As we all know healthy eating has many benefits, it can improve heart health, gut health, decrease fatigue and is great for lifting your mood. However, did you know that eating well is also perfect for reducing cognitive changes. (Chemo brain)
The brain is an energy-intensive organ
Your brain uses around 20% of your body’s calories, so it needs plenty of good fuel to maintain concentration throughout the day, even more so when you are going through cancer treatment!There are no established treatments for cognitive changes, but researchers are looking at possible treatments that could help.

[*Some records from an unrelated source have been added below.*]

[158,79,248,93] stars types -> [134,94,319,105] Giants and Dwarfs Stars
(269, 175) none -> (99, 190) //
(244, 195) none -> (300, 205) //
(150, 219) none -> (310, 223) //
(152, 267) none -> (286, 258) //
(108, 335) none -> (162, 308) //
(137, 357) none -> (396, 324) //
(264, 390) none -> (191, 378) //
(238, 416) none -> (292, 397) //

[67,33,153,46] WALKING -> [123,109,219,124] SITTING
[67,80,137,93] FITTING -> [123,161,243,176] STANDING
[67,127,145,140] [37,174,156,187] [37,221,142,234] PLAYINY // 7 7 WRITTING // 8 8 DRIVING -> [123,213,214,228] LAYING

Using fats, vitamins, and minerals to maintain brain health
One way that may help you is by adding particular foods to your diet. Foods with iron, vitamin D and omega 3 are especially good for brain health. Eating healthily can make a huge difference on your overall health and help decrease side effects from cancer treatment and improve your recovery progress.
Omega-3
Omega-3s help build membranes around each cell in the body, including the brain cells.
They can improve the structure of brain cells called neurons.
Antioxidants
Protect the enzymes, fats and vitamins in the body, which help to delay or prevent certain types of damage to the cell.
Vitamin B-2
Helps the brain and nerves communicate.
Coenzyme Q10
Improve symptoms of cognitive changes through its antioxidants properties.
Choline
Though your liver can make small amounts, you must obtain the majority through your diet.

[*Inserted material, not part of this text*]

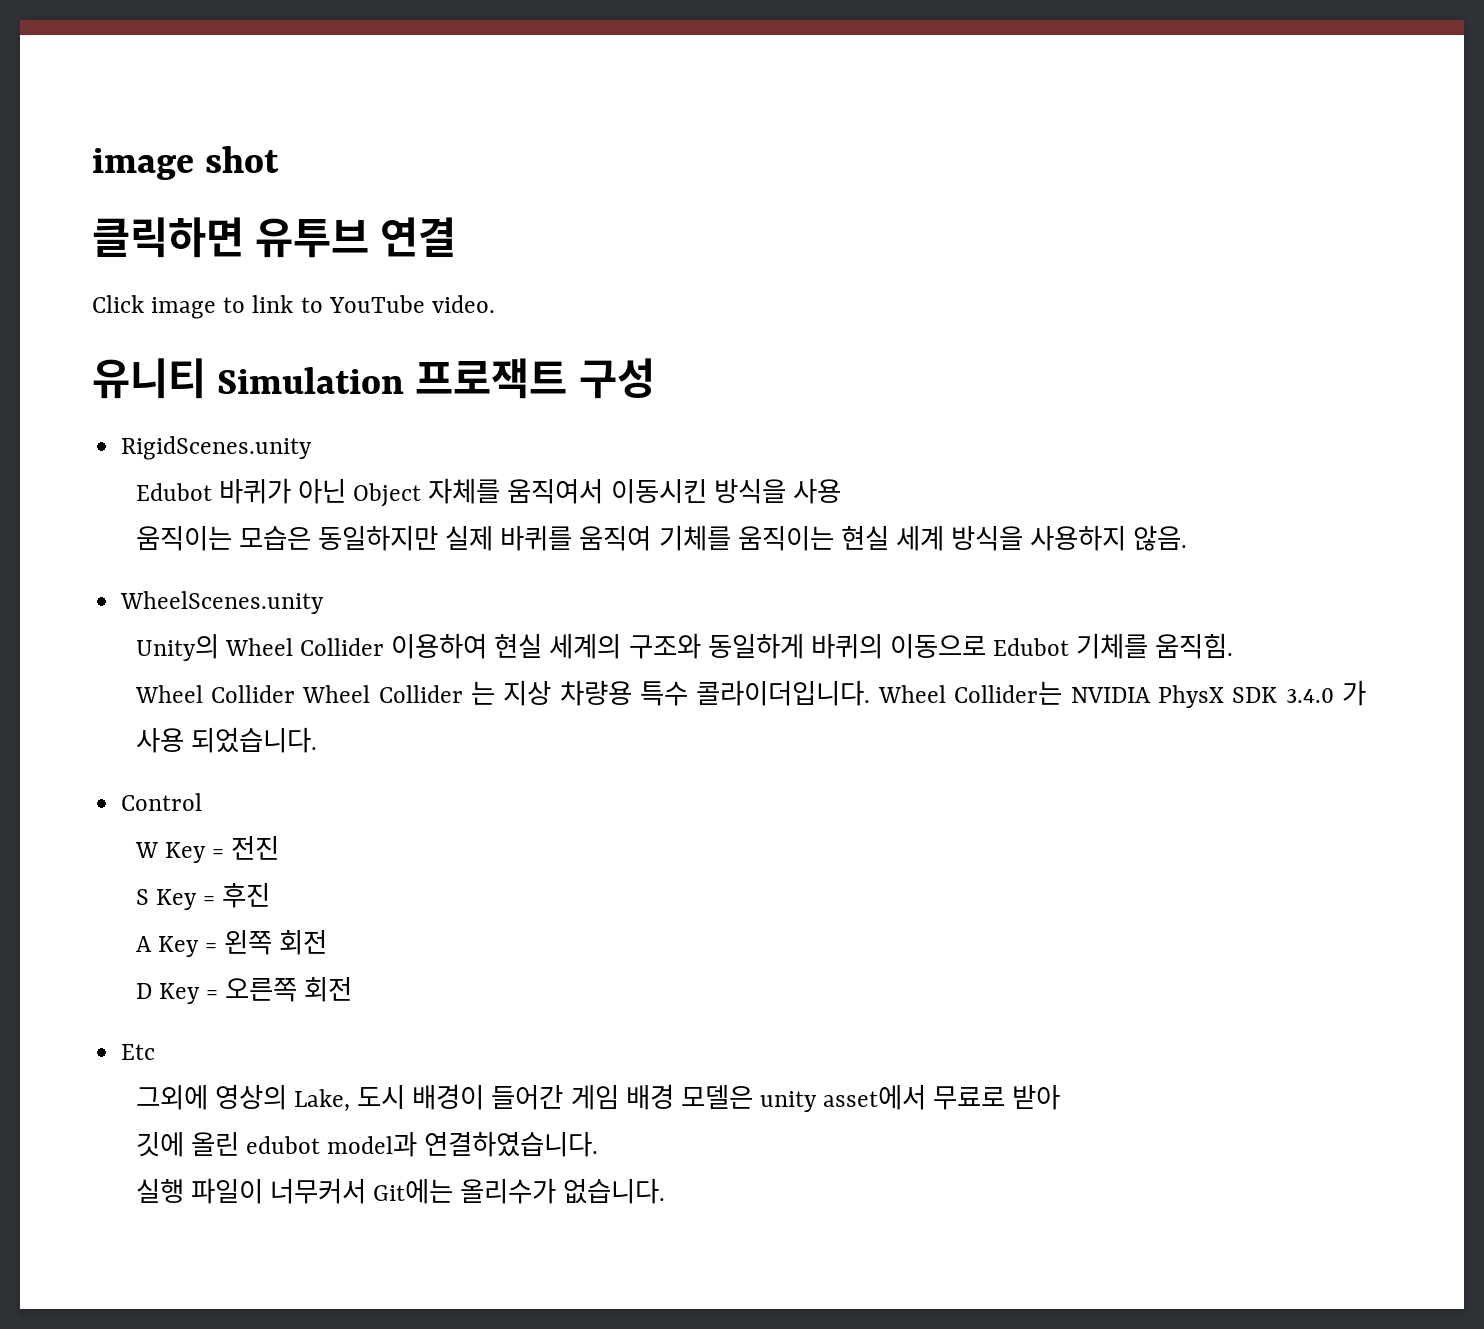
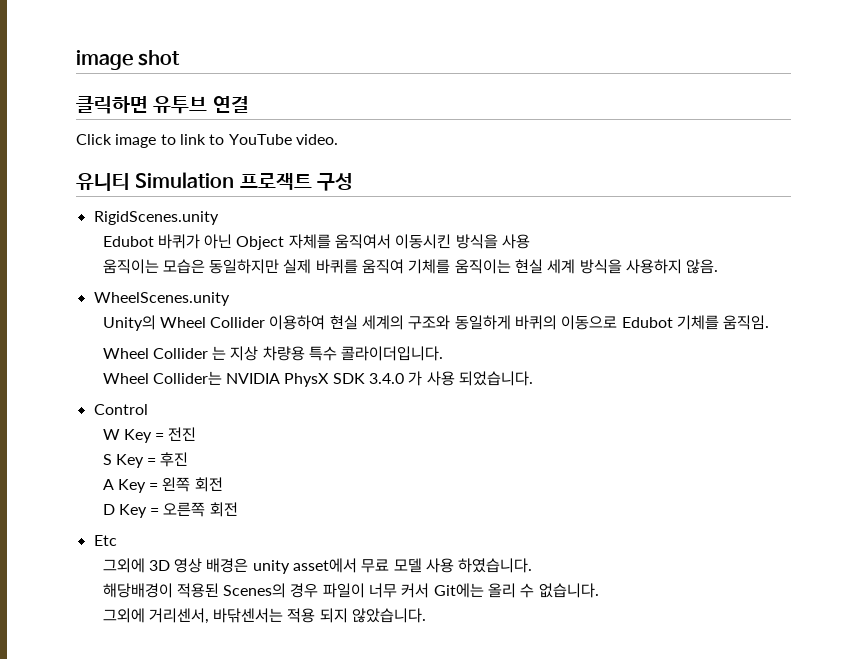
[1155,633,1234,659] [134,685,463,703] 움직힘. // Wheel Collider Wheel Collider -> [723,315,770,330] [102,348,208,359] 움직임. // Wheel Collider
(871, 693) none -> (444, 353) //
[214,1084,1061,1112] [135,1131,599,1157] [135,1178,666,1204] 영상의 Lake, 도시 배경이 들어간 게임 배경 모델은 unity asset에서 무료로 받아 // 깃에 올린 edubot model과 연결하였습니다. // 실행 파일이 너무커서 Git에는 올리수가 없습니다. -> [148,558,533,574] [102,583,599,598] [102,608,427,624] 3D 영상 배경은 unity asset에서 무료 모델 사용 하였습니다. // 해당배경이 적용된 Scenes의 경우 파일이 너무 커서 Git에는 올리 수 없습니다. // 그외에 거리센서, 바닦센서는 적용 되지 않았습니다.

It impacts liver function, healthy brain development, muscle movement, your nervous system and metabolism.
Brain-healthy foods to add to your diet
Fish and seafood
Fish, especially salmon, tuna, mackerel, herring, and sardines, are full of healthy fats that are essential for brain health.
There are many other nutrients that are beneficial to health that are available in fish, including protein, B vitamins, vitamin D, iron, magnesium, and potassium.
Blueberries
Some of the antioxidants in blueberries have been found to accumulate in the brain and help improve communication between brain cells.
These antioxidants may also delay brain ageing and improve memory.
Try sprinkling them on your breakfast cereal or adding them to a smoothie.
Turmeric
Curcumin, the active ingredient in turmeric, has been shown to cross the blood-brain barrier, meaning it can directly enter the brain and benefit the cells there.
This spice can boost brain-derived neurotrophic factor, a type of growth hormone that helps brain cells grow.
Try cooking with curry powder, adding turmeric to potato dishes or make turmeric tea.
Broccoli
Super high in vitamin K, antioxidants and has anti-inflammatory effects.
A few studies in older adults have linked a higher vitamin K intake to better memory.
Nuts & Seeds
These foods contain omega-3 fatty acids and antioxidants, great for brain health.
Rich source of the antioxidant vitamin E, which protects cells from oxidative stress caused by free radicals.
The nuts & seeds with the highest amounts of vitamin E include; sunflower seeds, almonds, hazelnuts.
Kale
Leafy greens, including kale, may support brain health.
Like broccoli, kale contains glucosinolates, and leafy greens also contain other key antioxidants, vitamins, and minerals. This is why many consider kale to be a superfood.
Whole Grains
Eating whole grains is a great way to benefit from the effects of vitamin E, which is an antioxidant.
Whole-grain foods include:
brown rice
barley
bulgur wheat
oatmeal
whole-grain bread
whole-grain pasta
Avocados
Avocados is a healthy unsaturated fat, which lowers high blood pressure.
High blood pressure is linked to cognitive problems.
Eggs
Eggs offer a host of healthy nutrients.
Egg yolks are a good source of choline, which is associated with reducing inflammation and promoting brain function, like maintaining memory and communications between brain cells.
Soy Products
Polyphenols also called isoflavones, include daidzein and genistein.
These chemicals act as antioxidants, providing a range of health benefits throughout the body.